Requirement.
Copy all the records exactly, but keep the pictures out of your version.

(Stored entries)

========================================================================

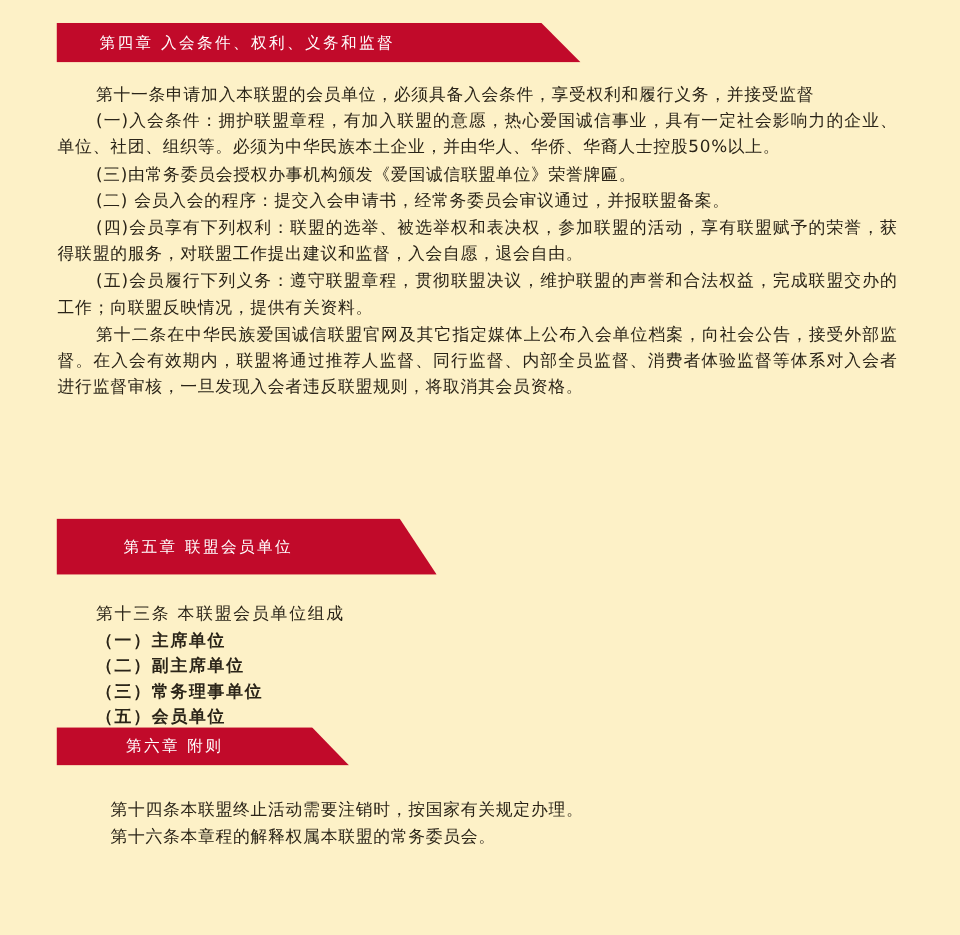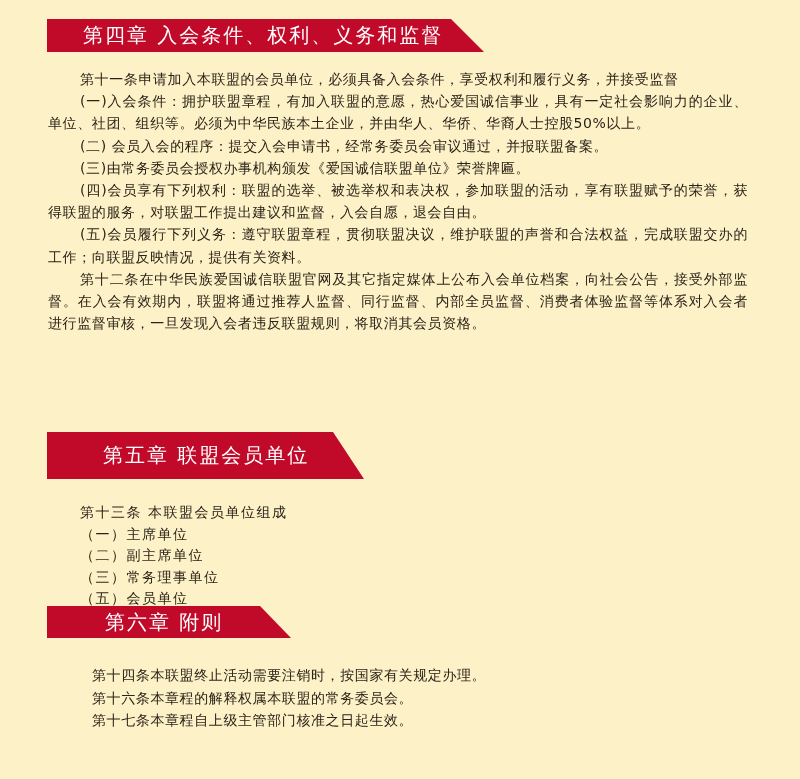--- a/index.html
+++ b/index.html
@@ -14,7 +14,7 @@
     position: absolute; left: 47px;
     background: #c10a2a;
     color: #ffffff;
-    font-size: 20px;
+    font-size: 13px;
     letter-spacing: 2px;
     display: flex; align-items: center;
     box-sizing: border-box;

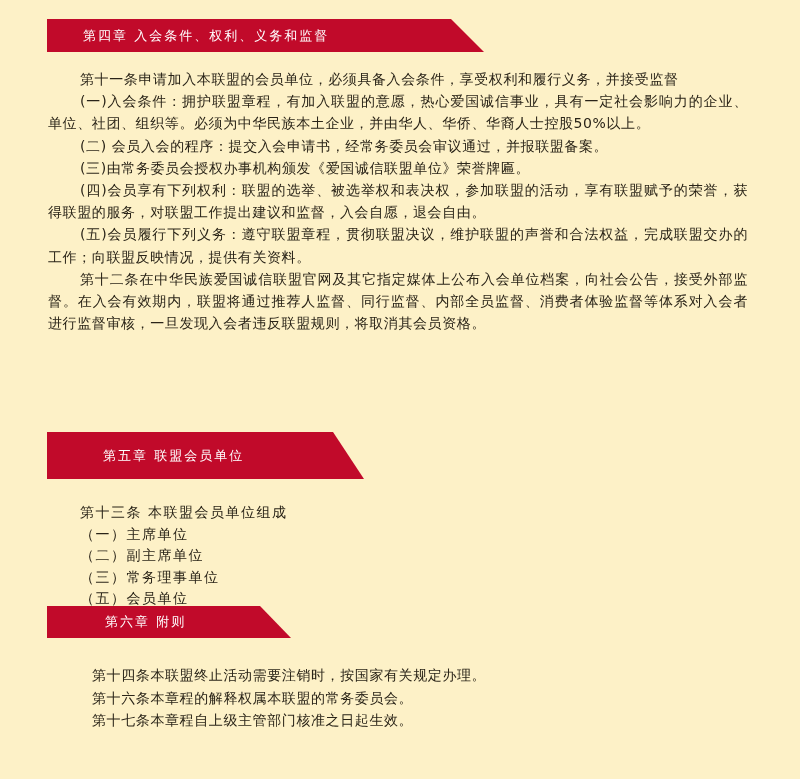--- a/index.html
+++ b/index.html
@@ -47,8 +47,8 @@
 <div class="block" id="ch4">
   <p>第十一条申请加入本联盟的会员单位，必须具备入会条件，享受权利和履行义务，并接受监督</p>
   <p>(一)入会条件：拥护联盟章程，有加入联盟的意愿，热心爱国诚信事业，具有一定社会影响力的企业、单位、社团、组织等。必须为中华民族本土企业，并由华人、华侨、华裔人士控股50%以上。</p>
+  <p>(三)由常务委员会授权办事机构颁发《爱国诚信联盟单位》荣誉牌匾。</p>
   <p>(二) 会员入会的程序：提交入会申请书，经常务委员会审议通过，并报联盟备案。</p>
-  <p>(三)由常务委员会授权办事机构颁发《爱国诚信联盟单位》荣誉牌匾。</p>
   <p>(四)会员享有下列权利：联盟的选举、被选举权和表决权，参加联盟的活动，享有联盟赋予的荣誉，获得联盟的服务，对联盟工作提出建议和监督，入会自愿，退会自由。</p>
   <p>(五)会员履行下列义务：遵守联盟章程，贯彻联盟决议，维护联盟的声誉和合法权益，完成联盟交办的工作；向联盟反映情况，提供有关资料。</p>
   <p>第十二条在中华民族爱国诚信联盟官网及其它指定媒体上公布入会单位档案，向社会公告，接受外部监督。在入会有效期内，联盟将通过推荐人监督、同行监督、内部全员监督、消费者体验监督等体系对入会者进行监督审核，一旦发现入会者违反联盟规则，将取消其会员资格。</p>

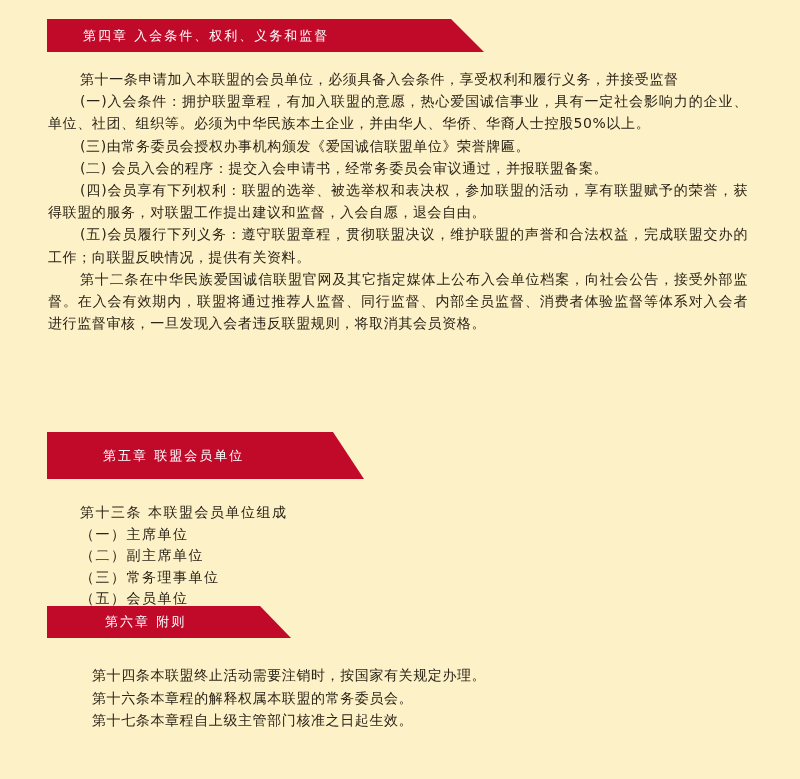--- a/index.html
+++ b/index.html
@@ -33,7 +33,7 @@
   #ch4 { top: 68px; }
   #ch5 { top: 502px; left: 80px; line-height: 21.5px; letter-spacing: 1.5px; }
   #ch5 p { text-indent: 0; }
-  #ch5 .item { padding-left: 0; }
+  #ch5 .item { padding-left: 0; font-weight: bold; }
   #ch6 { top: 664px; left: 80px; line-height: 22.5px; margin-left: 12px; }
   #ch6 p { text-indent: 0; }
 </style>

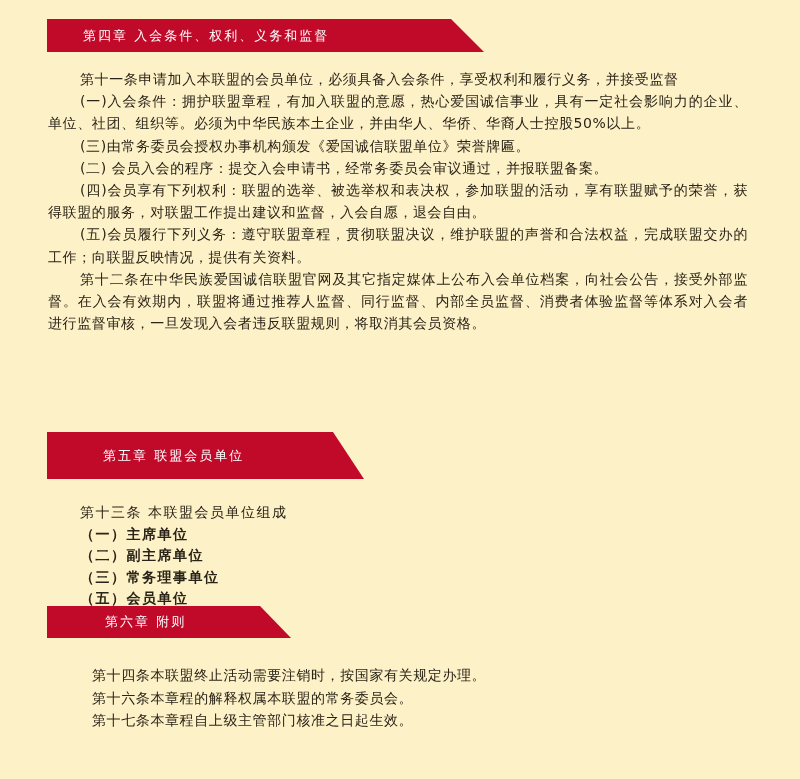--- a/index.html
+++ b/index.html
@@ -74,7 +74,6 @@
 <div class="block" id="ch6">
   <p>第十四条本联盟终止活动需要注销时，按国家有关规定办理。</p>
   <p>第十六条本章程的解释权属本联盟的常务委员会。</p>
-  <p>第十七条本章程自上级主管部门核准之日起生效。</p>
 </div>
 
 </body></html>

========================================================================

Written solution.
--- a/index.html
+++ b/index.html
@@ -14,7 +14,7 @@
     position: absolute; left: 47px;
     background: #c10a2a;
     color: #ffffff;
-    font-size: 20px;
+    font-size: 13px;
     letter-spacing: 2px;
     display: flex; align-items: center;
     box-sizing: border-box;

--- a/index.html
+++ b/index.html
@@ -47,8 +47,8 @@
 <div class="block" id="ch4">
   <p>第十一条申请加入本联盟的会员单位，必须具备入会条件，享受权利和履行义务，并接受监督</p>
   <p>(一)入会条件：拥护联盟章程，有加入联盟的意愿，热心爱国诚信事业，具有一定社会影响力的企业、单位、社团、组织等。必须为中华民族本土企业，并由华人、华侨、华裔人士控股50%以上。</p>
+  <p>(三)由常务委员会授权办事机构颁发《爱国诚信联盟单位》荣誉牌匾。</p>
   <p>(二) 会员入会的程序：提交入会申请书，经常务委员会审议通过，并报联盟备案。</p>
-  <p>(三)由常务委员会授权办事机构颁发《爱国诚信联盟单位》荣誉牌匾。</p>
   <p>(四)会员享有下列权利：联盟的选举、被选举权和表决权，参加联盟的活动，享有联盟赋予的荣誉，获得联盟的服务，对联盟工作提出建议和监督，入会自愿，退会自由。</p>
   <p>(五)会员履行下列义务：遵守联盟章程，贯彻联盟决议，维护联盟的声誉和合法权益，完成联盟交办的工作；向联盟反映情况，提供有关资料。</p>
   <p>第十二条在中华民族爱国诚信联盟官网及其它指定媒体上公布入会单位档案，向社会公告，接受外部监督。在入会有效期内，联盟将通过推荐人监督、同行监督、内部全员监督、消费者体验监督等体系对入会者进行监督审核，一旦发现入会者违反联盟规则，将取消其会员资格。</p>

--- a/index.html
+++ b/index.html
@@ -33,7 +33,7 @@
   #ch4 { top: 68px; }
   #ch5 { top: 502px; left: 80px; line-height: 21.5px; letter-spacing: 1.5px; }
   #ch5 p { text-indent: 0; }
-  #ch5 .item { padding-left: 0; }
+  #ch5 .item { padding-left: 0; font-weight: bold; }
   #ch6 { top: 664px; left: 80px; line-height: 22.5px; margin-left: 12px; }
   #ch6 p { text-indent: 0; }
 </style>

--- a/index.html
+++ b/index.html
@@ -74,7 +74,6 @@
 <div class="block" id="ch6">
   <p>第十四条本联盟终止活动需要注销时，按国家有关规定办理。</p>
   <p>第十六条本章程的解释权属本联盟的常务委员会。</p>
-  <p>第十七条本章程自上级主管部门核准之日起生效。</p>
 </div>
 
 </body></html>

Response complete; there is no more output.